Danno da abbandono genitoriale: la prescrizione del diritto al risarcimento

a cura di Rebecca Gelli, avvocato in Treviso

La maggiore sensibilità degli operatori del diritto, rispetto alle esigenze di tutela delle posizioni giuridiche soggettive, all’interno delle formazioni sociali in cui si svolge la personalità del singolo, ha comportato una progressiva dilatazione dell’ambito di operatività dell’illecito civile che ha conquistato nuovi spazi applicativi anche nel campo giusfamiliare: e ciò sia per effetto di un’interpretazione costituzionalmente orientata dell’art. 2043 c.c., alla luce dell’art. 2 Cost., sia in seguito all’introduzione per via legislativa dell’art. 709 ter c.p.c. (AA.VV., La responsabilità nelle relazioni familiari, a cura di Sesta, Torino, 2008).

Pertanto, oggi, non è revocabile in dubbio che la violazione dei doveri imposti dal codice civile, in capo a soggetti legati da rapporto di parentela, possa dar luogo a un obbligo di risarcimento del danno, quale proiezione di una responsabilità aquiliana (Cass., 7 giugno 2000, n. 7713, e Cass., 10 maggio 2005, n. 9801).

Sulla scorta di tale presupposto, la Cassazione ha, dunque, rigettato il ricorso proposto dal padre naturale, nei confronti della figlia maggiorenne, confermando la sentenza d’appello che, a fronte di un abbandono protratto per venticinque anni, lo aveva condannato al pagamento di una somma di circa euro 60.000,00, a titolo di risarcimento del danno da deprivazione del rapporto genitoriale.

Nella fattispecie, il ricorrente aveva impugnato la pronuncia, adducendo una presunta violazione di legge, per omessa applicazione, da parte del giudice a quo, della disposizione di cui all’art. 2947 c.c.: ad avviso del ricorrente, la domanda attorea avrebbe dovuto, infatti, essere rigettata per intervenuta prescrizione del diritto, con il raggiungimento della maggiore età della figlia.

Secondo la Corte, la censura non merita, tuttavia, accoglimento: l’illecito endofamiliare da protratto abbandono della prole produce, infatti, un danno psicologico-esistenziale che investe la formazione della personalità del danneggiato, condizionando lo sviluppo delle sue capacità di comprensione e autodifesa (Cass., 10 giugno 2020, n. 11097).

In mancanza di limitazioni legali, la natura del diritto azionato rende, dunque, giustificabile l’esercizio dell’azione dopo il compimento del diciottesimo anno di età, in una fase di maturità che sia compatibile con l’effettiva acquisizione da parte del figlio di un’adeguata capacità di percepire il pregiudizio che ha subito e di reagire di conseguenza (Cass., 22 novembre 2013, n. 26205).

Il parametro tradizionale dell’ordinaria diligenza si concretizza nella capacità di percepire in senso pieno la conseguenza dannosa della condotta pregiudizievole da parte di un soggetto “ordinario”, che tiene quindi una condotta non anomala nell’ambito della propria vicenda.

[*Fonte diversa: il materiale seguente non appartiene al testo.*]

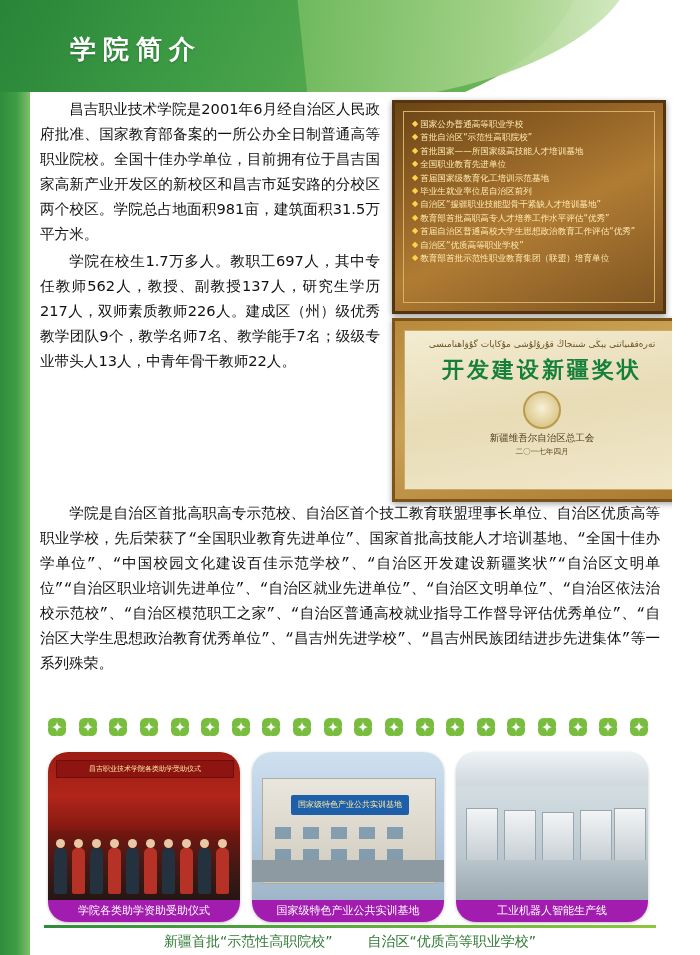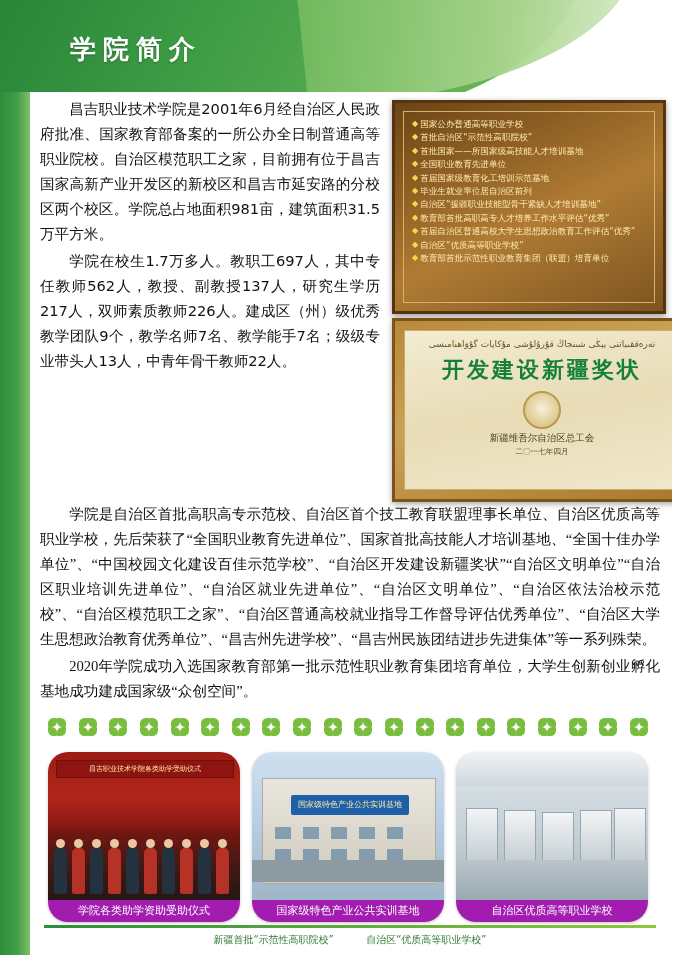"昌吉职业技术学院是2001年6月经自治区人民政府批准、国家教育部备案的一所公办全" p.para { text: 自治区模范职工之家 -> 全国十佳办学单位 }
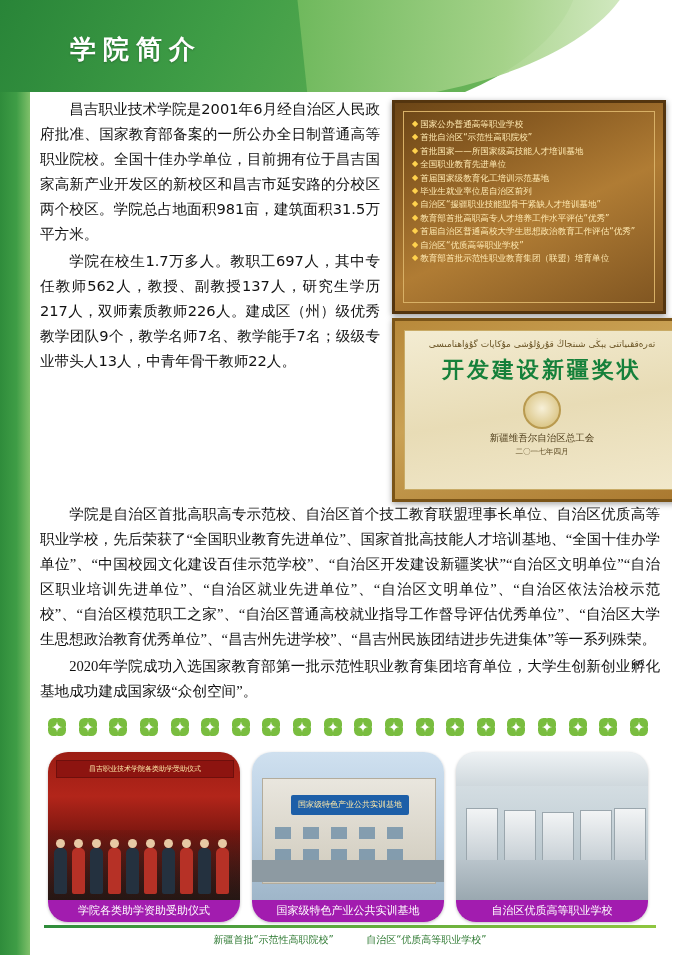"学院是自治区首批高职高专示范校、自治区首个技工教育联盟理事长单位、自治区优质高等" .para-wide { font-family: Liberation Serif, serif -> Liberation Mono, monospace }
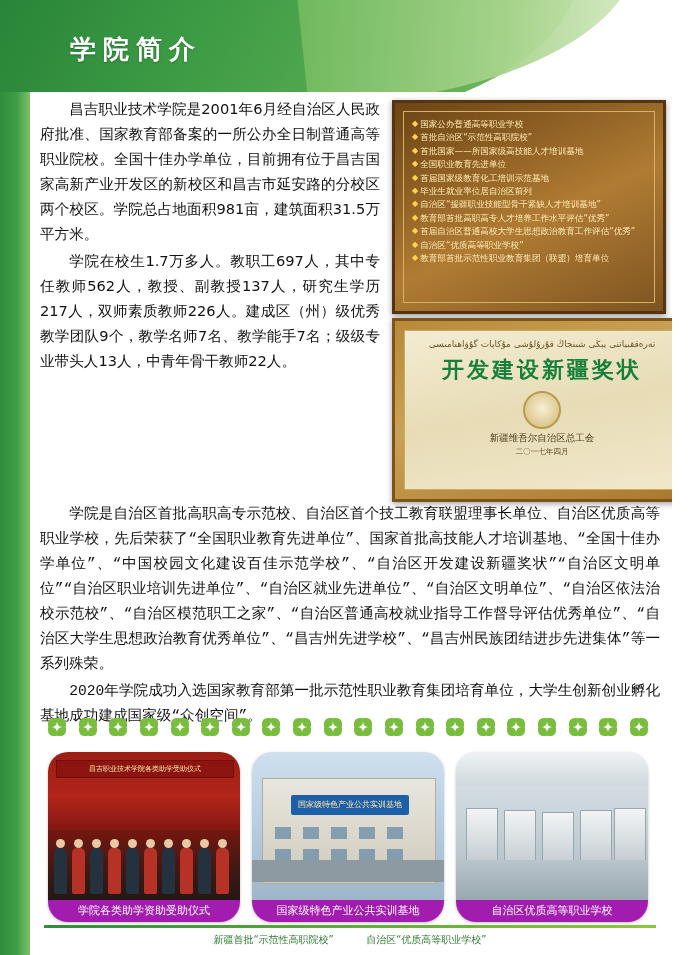"2020年学院成功入选国家教育部第一批示范性职业教育集团培育单位，大学生创新创业" p.para-wide { html: <p>2020年学院成功入选国家教育部第一批示范性职业教育集团培育单位，大学生创新创业孵化基地成功建成国家级“众创空间”。</p> -> none }
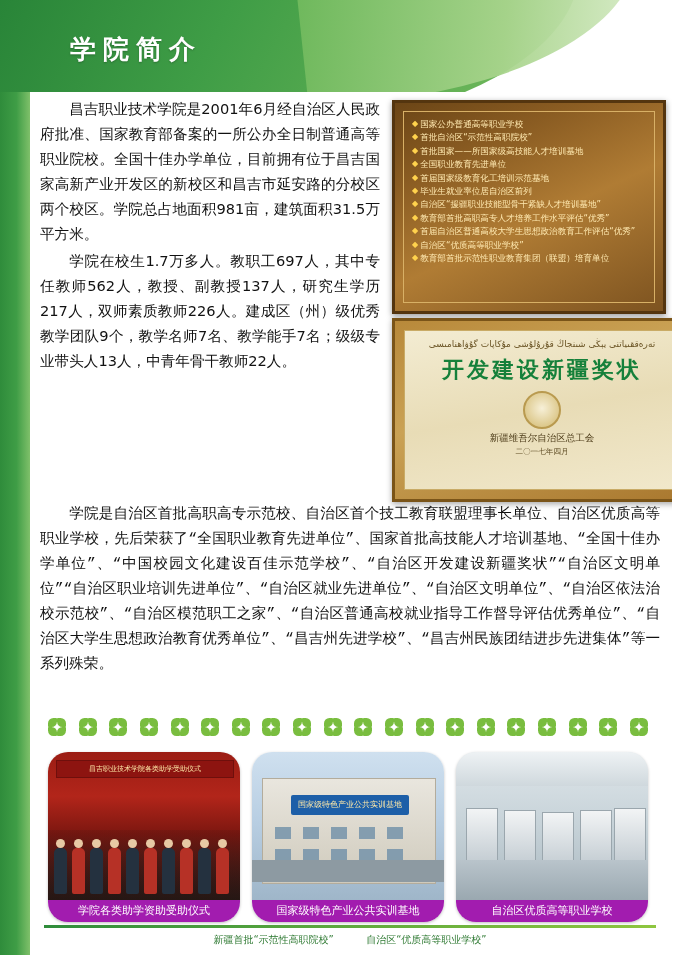"自治区优质高等职业学校" div.photo-caption { text: 自治区优质高等职业学校 -> 工业机器人智能生产线 }
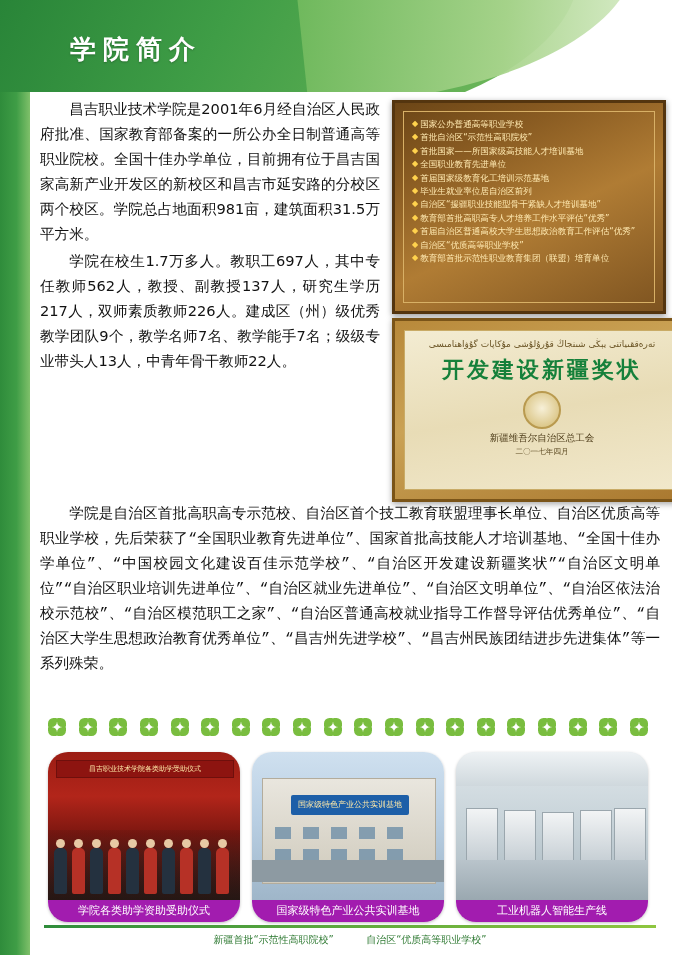"新疆首批“示范性高职院校” 自治区“优质高等职业学校”" .footer-text { font-size: 10px -> 14px }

E nessuna anomalia è stata rinvenuta nella condotta della figlia che ha agito in giudizio quando già da tempo era divenuta maggiorenne.

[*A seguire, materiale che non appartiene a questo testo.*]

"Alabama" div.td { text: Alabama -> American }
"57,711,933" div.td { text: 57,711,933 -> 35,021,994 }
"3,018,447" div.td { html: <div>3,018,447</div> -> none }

Tale comportamento non può essere interpretato come una tardiva reazione difensiva né come una concausa del danno patito. Quando il disinteresse del genitore inizia dalla nascita del figlio, lede la stessa formazione della sua personalità e quindi incide sull’acquisizione della capacità di percepire correttamente e di reagire conseguentemente. La vittima dell’abbandono deve svincolarsi dal desiderio filiale istintivo di costruire un rapporto positivo col genitore, per raggiungere una maturità personale pienamente autonoma, capace di percepire la reale situazione a sé pregiudizievole e di assumere decisioni di reazione e contrasto nei confronti del genitore “desiderato”.

In pratica, poiché a norma dell’art. 2935 c.c., la prescrizione comincia a decorrere solo dal giorno in cui il diritto può essere fatto valere, il dies a quo prescrizionale dev’essere postergato al momento in cui, tenuto conto della peculiarità della fattispecie, il danneggiato venga a piena ed effettiva conoscenza del danno e sia conseguentemente messo in condizione di esercitare, con consapevolezza, il suo diritto.